[Intel-gfx] [PATCH] [RFC] Taint the kernel for unsafe module options
Rusty Russell
rusty at rustcorp.com.au
Fri Mar 7 04:28:21 CET 2014
Daniel Vetter <daniel at ffwll.ch> writes:
> On Thu, Mar 06, 2014 at 11:19:54AM +1030, Rusty Russell wrote:
>> Daniel Vetter <daniel.vetter at ffwll.ch> writes:
>> > Users just love to set random piles of options since surely enabling
>> > all the experimental stuff helps. Later on we get bug reports because
>> > it all fell apart.
>> >
>> > Even more fun when it's labelled a regression when some change only
>> > just made the feature possible (e.g. stolen memory fixes suddenly
>> > making fbc possible).
>> >
>> > Make it clear that users are playing with fire here. In drm/i915 all
>> > these options follow the same pattern of using -1 as the per-machine
>> > default, and any other value being used for force the parameter.
>> >
>> > Adding a pile of cc's to solicit input and figure out whether this
>> > would be generally useful - this quick rfc is just for drm/i915.
>>
>> If this is a good idea, you can write a macro module_param_unsafe_named
>> which is a general wrapper.
>
> For this to work I need to somehow store the safe default value somewhere.

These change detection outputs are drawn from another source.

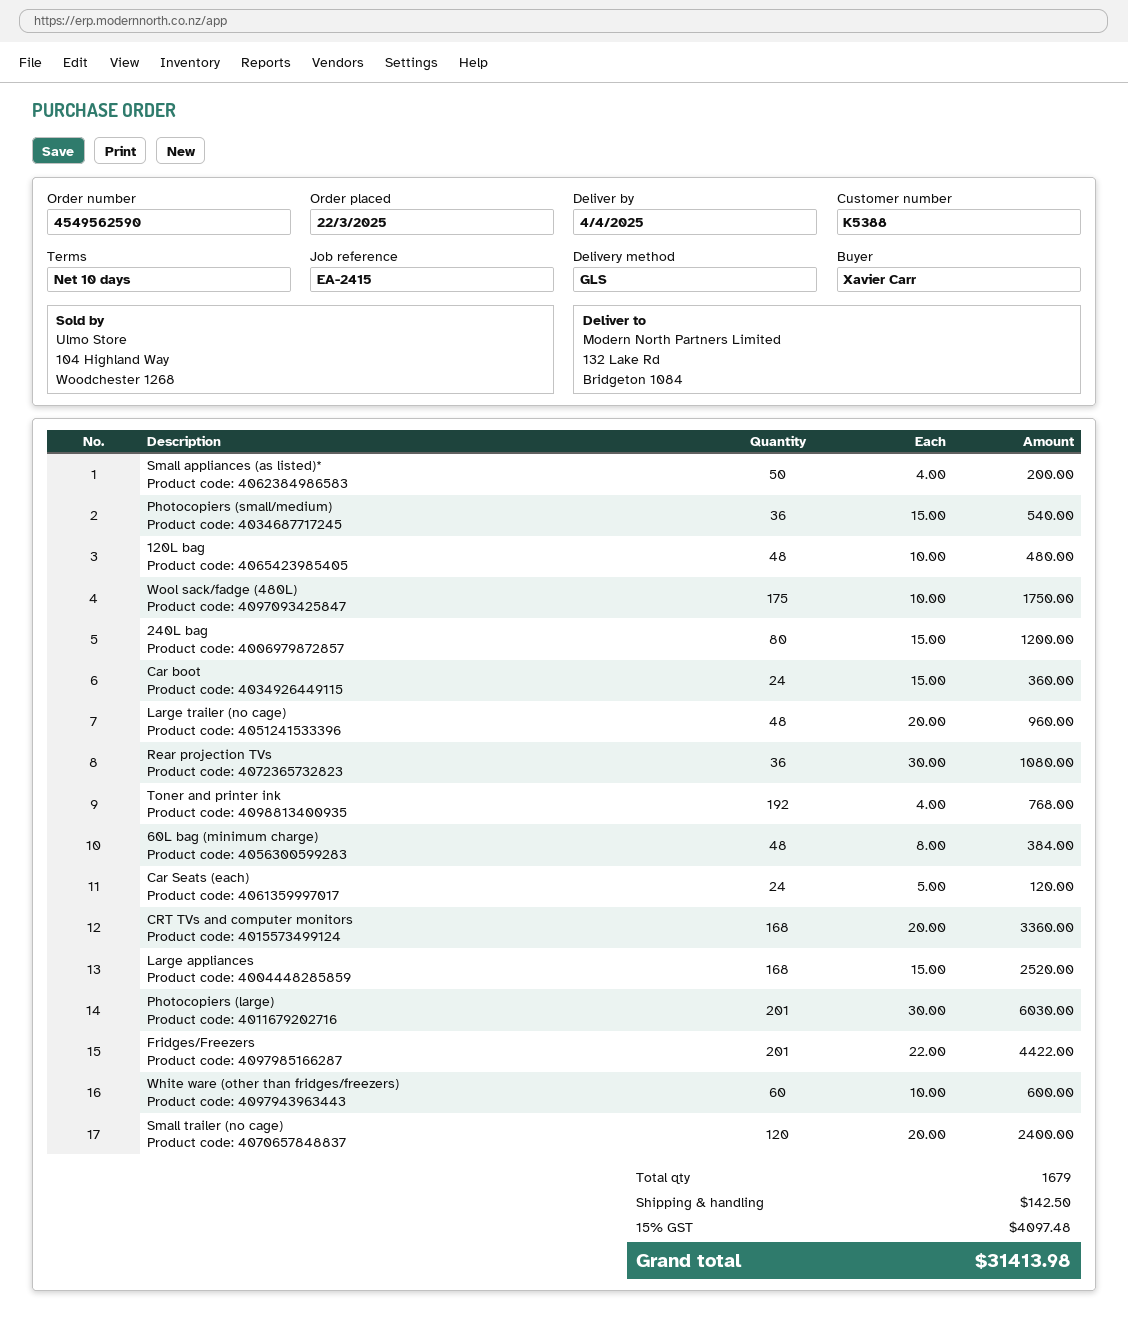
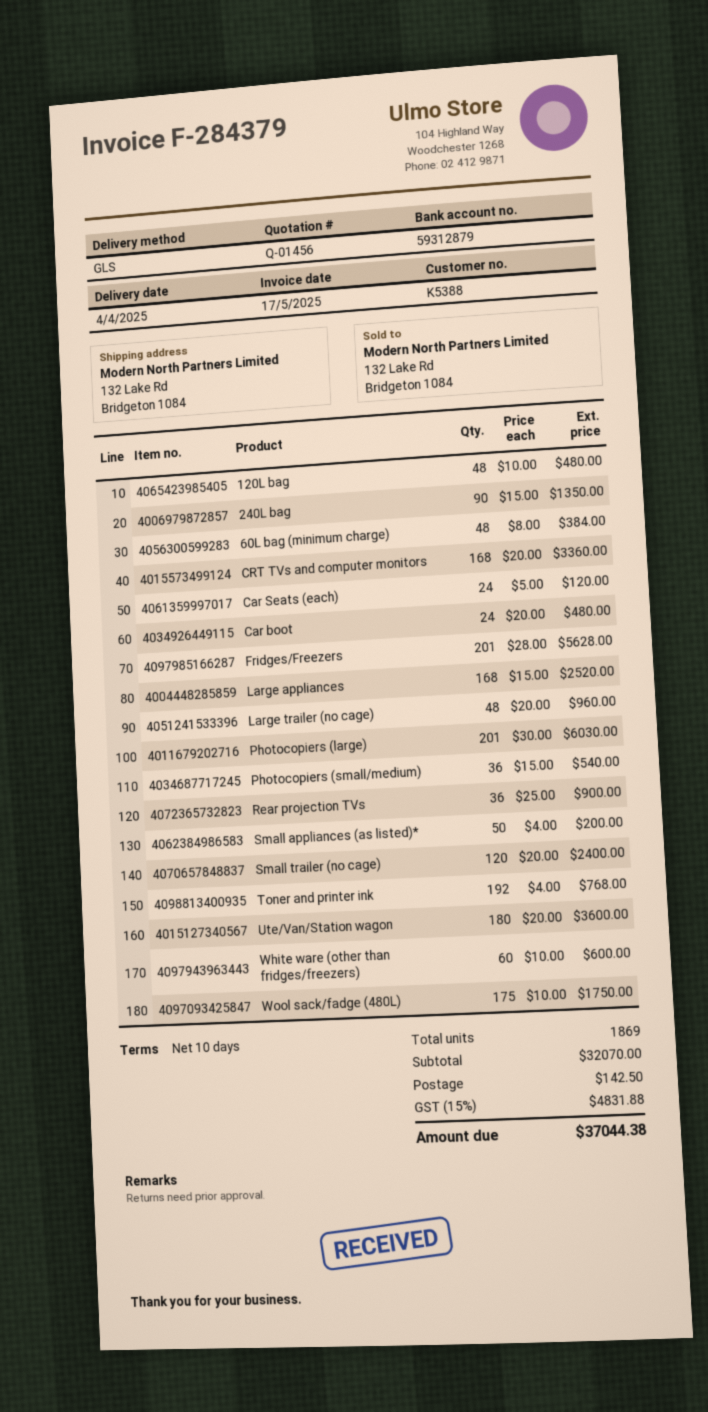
240L bag: 80 x 15.00 = 1200.00 -> 90 x 15.00 = 1350.00
Car boot: 24 x 15.00 = 360.00 -> 24 x 20.00 = 480.00
Rear projection TVs: 36 x 30.00 = 1080.00 -> 36 x 25.00 = 900.00
Fridges/Freezers: 201 x 22.00 = 4422.00 -> 201 x 28.00 = 5628.00
Ute/Van/Station wagon: none -> 180 x 20.00 = 3600.00
total quantity: 1679 -> 1869
tax: 15% = 4097.48 -> 15% = 4831.88
total: 31413.98 -> 37044.38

> since with bools or strings there really isn't such a thing, even less
> than with integers where my fairly abitrary -1 choice is already
> restricting. But I don't have a good idea how to do that, since creating a
> local static struct in the macro to store the default + the pointer to the
> storage location feels a bit ugly.
I was thinking that if use the parameter, they get marked unsafe. If
they use it to set it to the default, Don't Do That.

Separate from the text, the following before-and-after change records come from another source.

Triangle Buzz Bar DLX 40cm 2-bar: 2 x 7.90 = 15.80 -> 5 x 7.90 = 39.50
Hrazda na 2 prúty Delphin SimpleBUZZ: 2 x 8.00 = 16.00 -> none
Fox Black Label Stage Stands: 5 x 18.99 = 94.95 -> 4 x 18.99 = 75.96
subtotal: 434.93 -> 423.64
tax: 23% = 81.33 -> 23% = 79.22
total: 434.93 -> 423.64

>> > -module_param_named(modeset, i915.modeset, int, 0400);
>>
>> Wait, WTF? Why do you prefix i915 here manually? That means that
>> the commandline parameter would be "i915.i915.modeset=" and the
>> module parameter would be "i915.modeset="...
>
> Nope, this is the named macro. The name of the param is the first
> parameter to the macro "modeset", "i915.modeset" is just the variable
> it'll get stored in. We've specifically switched to the _named version to
> avoid ugly i915.i915* paramters ;-)
Oh, oops, my bad reading! I'll shut up now :)
Thanks,
Rusty.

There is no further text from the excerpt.